Analytics in Action News

Predictive Analytics Model Can Improve Inpatient Sleep

A predictive analytics algorithm was able to identify which hospitalized patients do not need to be woken up overnight.

Predictive analytics model can improve inpatient sleep

Source: Thinkstock

By Jessica Kent

- Predictive analytics could help providers determine a hospitalized patient’s overnight stability, allowing patients to rest and recover faster, according to a study published in Nature Partner Journals Digital Medicine.

Poor sleep in hospitals is a prevalent issue, with up to half of admitted patients experiencing insomnia, researchers noted. Sleep disruptions can lead to delirium, cognitive impairment, weakened immunity, hypertension, and increased mortality.

Overnight vital sign monitoring has specifically been identified as a significant cause of impaired sleep. Routine vital sign assessments occur every four to five hours for medical and surgical patients regardless of patient acuity.

Previous research has shown that targeted reductions in overnight vital sign measurements and medication administrations could result in fewer sleep interruptions and improved patient experience. However, there is no standard method of determining which patients can forgo vital sign measurements.

Researchers set out to develop a predictive analytics tool that could identify which patients don’t need to be woken up overnight. The team collected and analyzed data from multiple Northwell Health hospitals between 2012 and 2019, which consisted of 2.13 million patient visits.

They used this body of data from patient visits – including respiratory rate, heart rate, systolic blood pressure, body temperature, patient age – to develop an algorithm that predicts a hospitalized patient’s overnight stability, and whether they could be left uninterrupted overnight to sleep.

The results showed that the predictive analytics model was able to salvage approximately half of patient’s overnights in a hospital. The model’s success was achieved with relatively low-risk, researchers noted: The tool misclassified less than two out of 10,000 patient nights.

The tool also allows clinical teams to adjust the model’s predictive thresholds to implement a stricter patient assessment. To ensure proper care, researchers noted that simple visual inspection of the sleeping patients during typical nurse rounds should suffice in detecting misclassified patients, a procedure that is already part of standard nursing guidelines.

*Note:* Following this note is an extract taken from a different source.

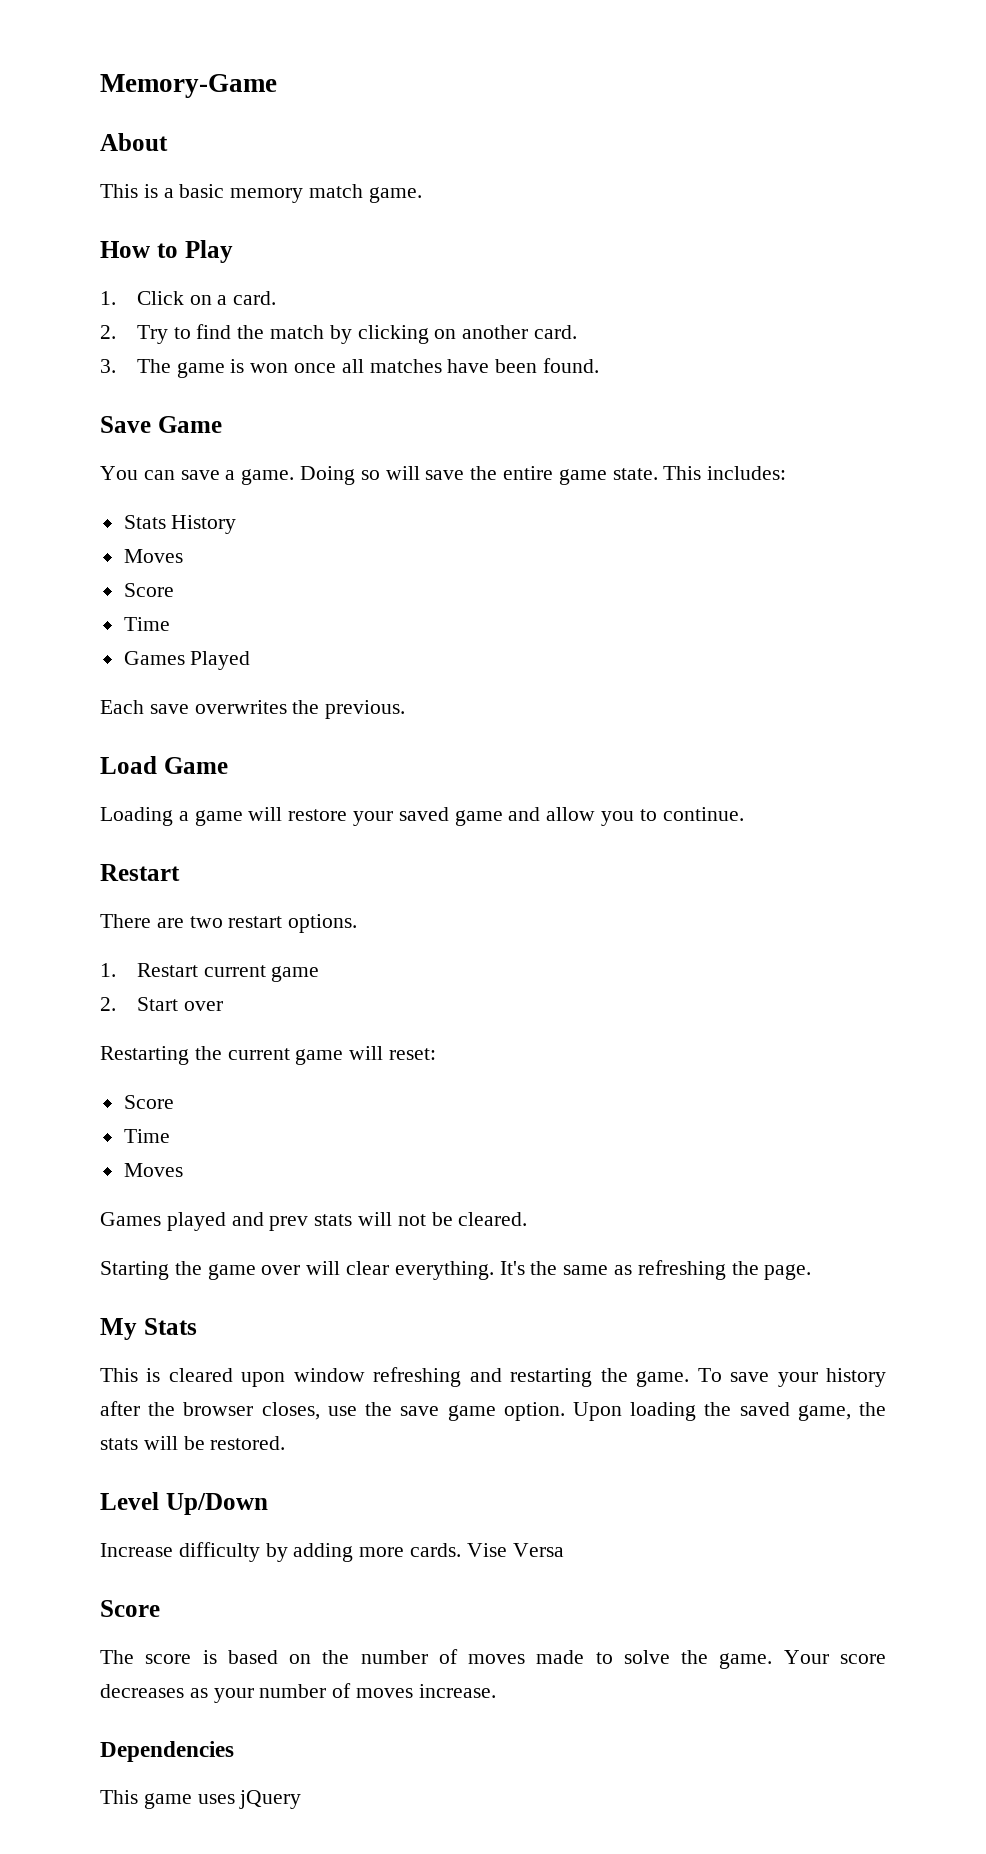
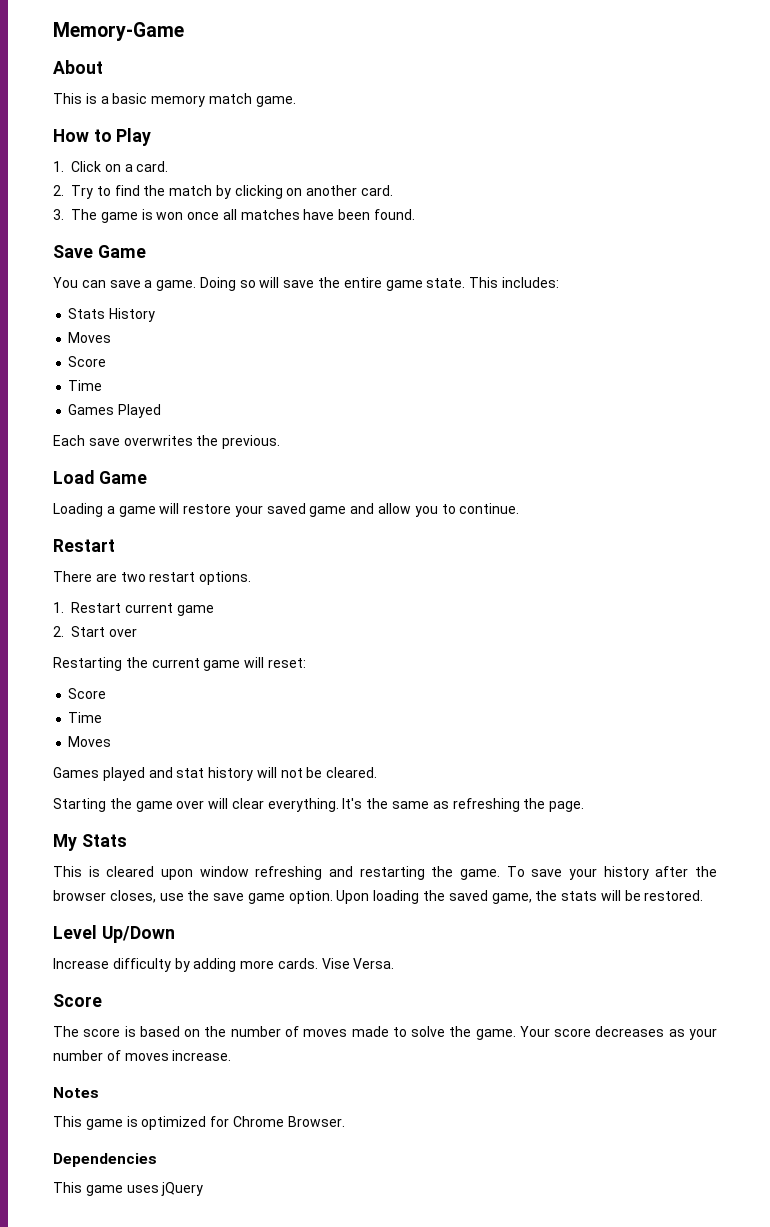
[269,1214,353,1231] prev stats -> [176,767,254,781] stat history
[512,1543,564,1557] Versa -> [353,958,395,969] Versa.
(496, 1691) none -> [53,1087,99,1098] [53,1116,345,1130] // Notes // This game is optimized for Chrome Browser.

“Rest is a critical element to a patient’s care, and it has been well-documented that disrupted sleep is a common complaint that could delay discharge and recovery,” said Theodoros Zanos, PhD, assistant professor at Feinstein Institutes’ Institute of Bioelectronic Medicine.

“Our findings highlight the safety and accuracy of machine learning-based solutions to pave the way for more peaceful and safe sleep in a hospital.”

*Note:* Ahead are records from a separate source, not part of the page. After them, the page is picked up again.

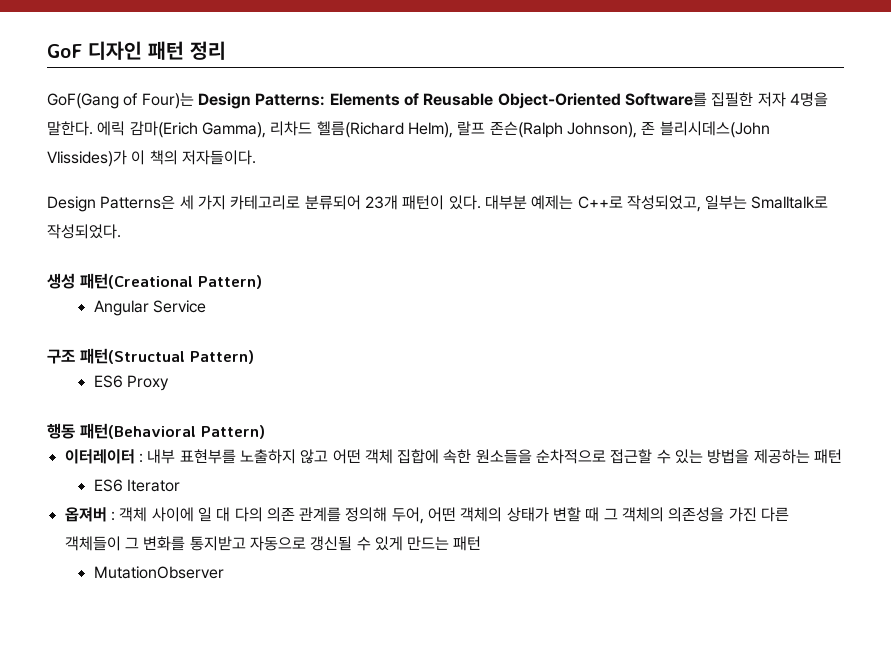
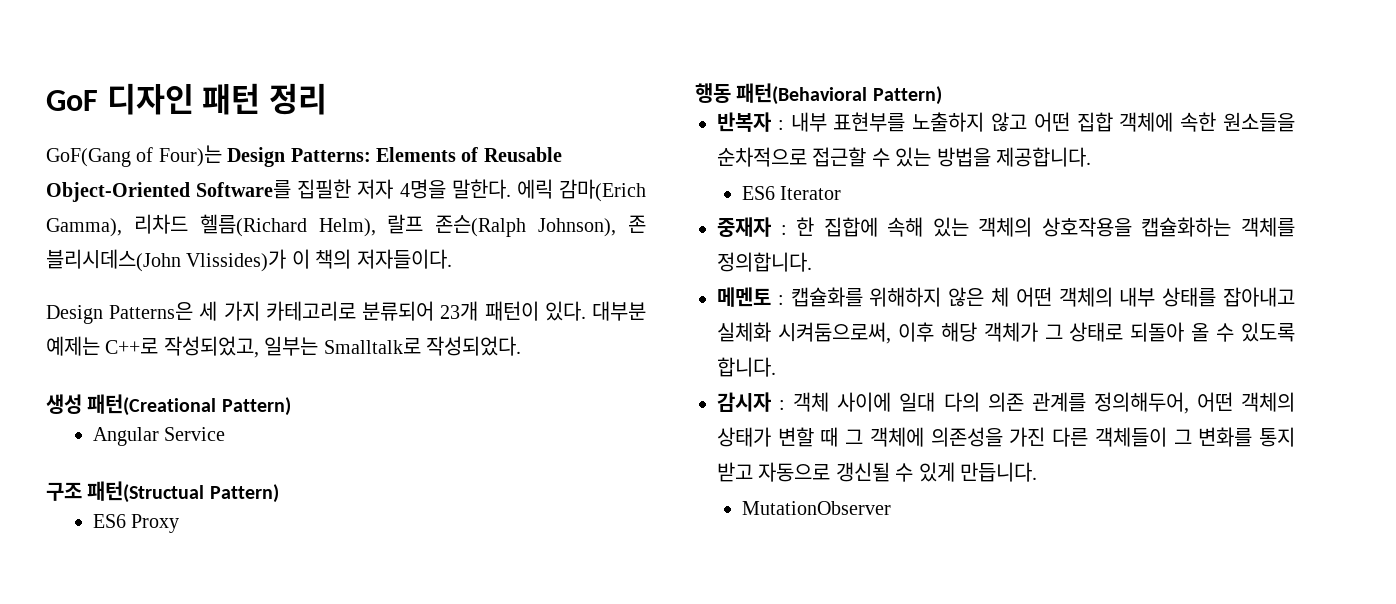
[64,449,135,464] 이터레이터 -> [717,112,771,132] 반복자
[364,449,440,464] 객체 집합에 -> [1076,112,1174,132] 집합 객체에
[753,449,843,464] 제공하는 패턴 -> [996,147,1091,167] 제공합니다.
[64,507,107,522] 옵져버 -> [717,217,1295,237] [717,252,812,272] [717,287,1295,307] [717,322,1295,344] [717,357,776,377] [717,392,771,412] 중재자 : 한 집합에 속해 있는 객체의 상호작용을 캡슐화하는 객체를 정의합니다. // 메멘토 : 캡슐화를 위해하지 않은 체 어떤 객체의 내부 상태를 잡아내고 실체화 시켜둠으로써, 이후 해당 객체가 그 상태로 되돌아 올 수 있도록 합니다. // 감시자
[197,507,231,522] 일 대 -> [899,392,936,412] 일대
[345,507,424,524] 정의해 두어, -> [1093,392,1189,414] 정의해두어,
[622,507,665,522] 객체의 -> [869,427,924,447] 객체에
[189,536,246,551] 통지받고 -> [1259,427,1295,447] [717,462,753,482] 통지 받고
[407,536,482,551] 만드는 패턴 -> [960,462,1037,482] 만듭니다.

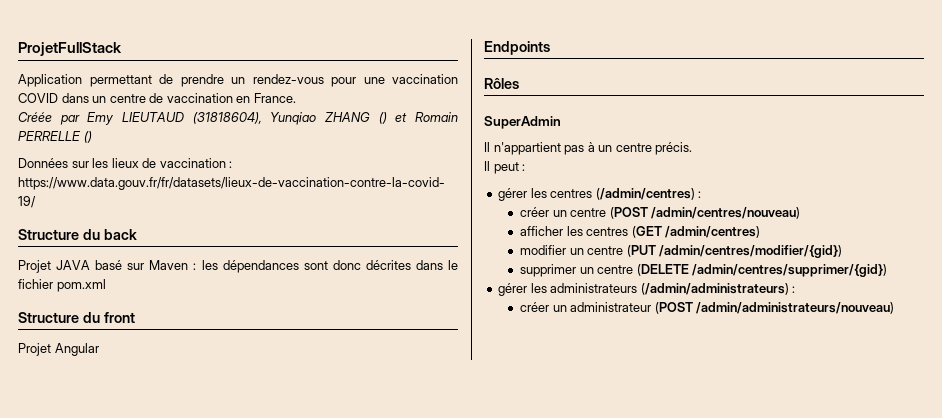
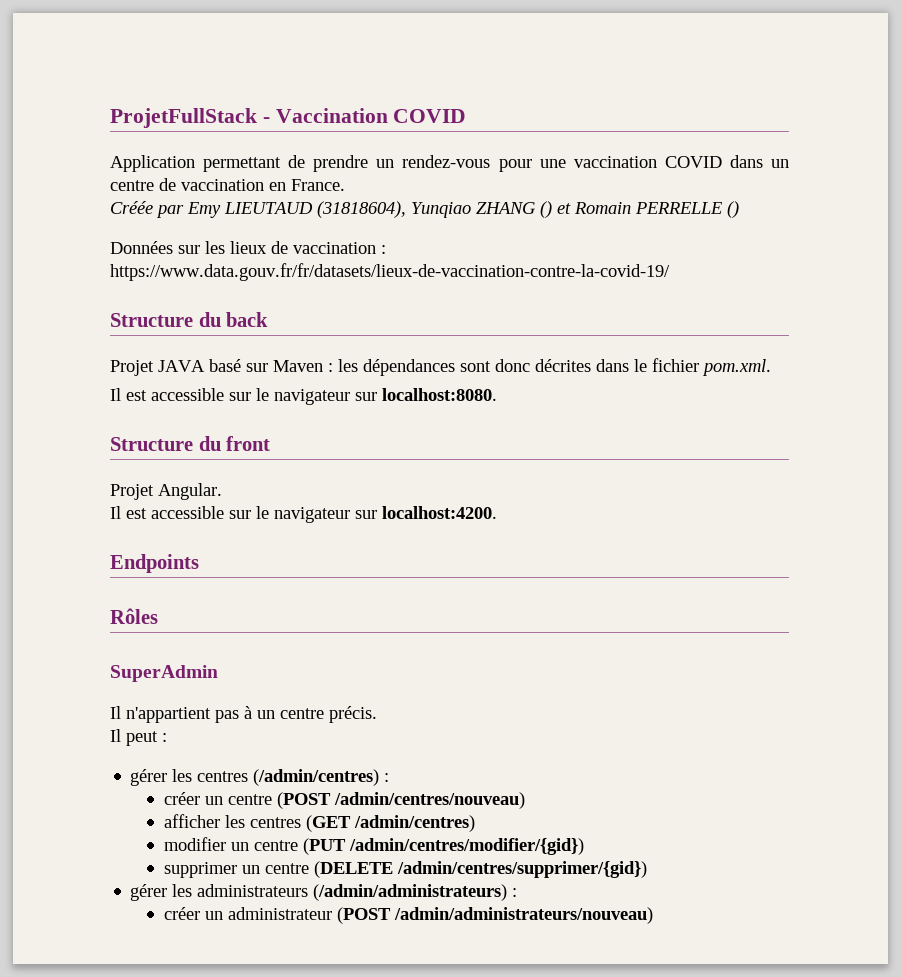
(122, 49) none -> [262,108,467,123] - Vaccination COVID
[56,279,106,292] [18,312,135,323] [18,343,99,356] pom.xml // Structure du front // Projet Angular -> [702,359,771,376] [110,388,497,405] [110,436,271,451] [110,483,222,500] [110,506,497,523] pom.xml. // Il est accessible sur le navigateur sur localhost:8080. // Structure du front // Projet Angular. // Il est accessible sur le navigateur sur localhost:4200.

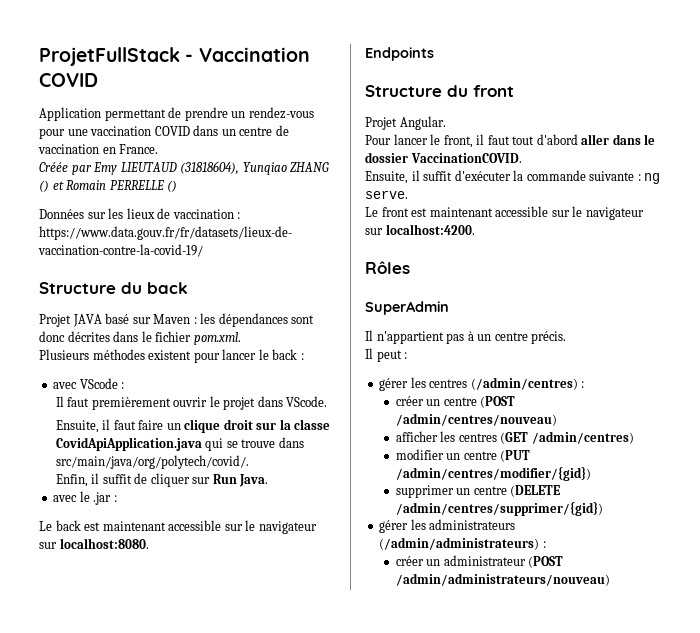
[110,388,147,401] Il est -> [39,349,304,363] [53,378,125,389] [55,396,328,410] [55,419,331,433] [55,437,304,451] [55,455,249,469] [55,473,269,487] [53,491,117,505] [39,520,166,531] Plusieurs méthodes existent pour lancer le back : // avec VScode : // Il faut premièrement ouvrir le projet dans VScode. // Ensuite, il faut faire un clique droit sur la classe CovidApiApplication.java qui se trouve dans src/main/java/org/polytech/covid/. // Enfin, il suffit de cliquer sur Run Java. // avec le .jar : // Le back est maintenant
(497, 394) none -> [365,47,434,61] // Endpoints
[110,506,147,519] Il est -> [365,134,656,148] [365,152,522,163] [365,170,661,184] [365,190,408,199] [365,207,493,217] Pour lancer le front, il faut tout d'abord aller dans le dossier VaccinationCOVID. // Ensuite, il suffit d'exécuter la commande suivante : ng serve. // Le front est maintenant
[110,554,199,573] // Endpoints -> (475, 229) none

The predictive analytics model also has important implications for the nightly workload of hospital staff, as well as employee stress and burnout. Nurses spend between 20 to 35 percent of their time documenting vital signs, and approximately ten percent of their shift collecting them.

The predictive analytics tool would allow nurses to safely and confidently forgo half of the overnight vital sign measurements, and could result in up to 20 to 25 percent of workload reduction in a single overnight shift. This would enable providers to focus on more acutely ill patients.

“As healthcare systems seek to maximize efficiency and reduce waste, lean staffing models often hamper compliance with monitoring protocols as clinician capacity is exceeded, leading to delayed or incomplete care, particularly during periods of high acuity or census. Indeed, low nurse-to-patient ratios during overnight shifts have been closely linked with low protocol compliance,” researchers said.

“Our approach might also align staffing capacity and demand, positively impacting provider stress and reducing burnout, while improving operational efficiency.”

The team is currently working on implementing the predictive analytics tool in several hospitals across Northwell Health.

“Dr. Zanos and his team’s expertise in machine learning enabled them to invent an effective solution for improving sleep,” said Kevin J. Tracey, MD, president and CEO of the Feinstein Institutes. “Illness and hospitalization impair sleep cycles, and the promise for artificial intelligence in this domain holds significant promise.”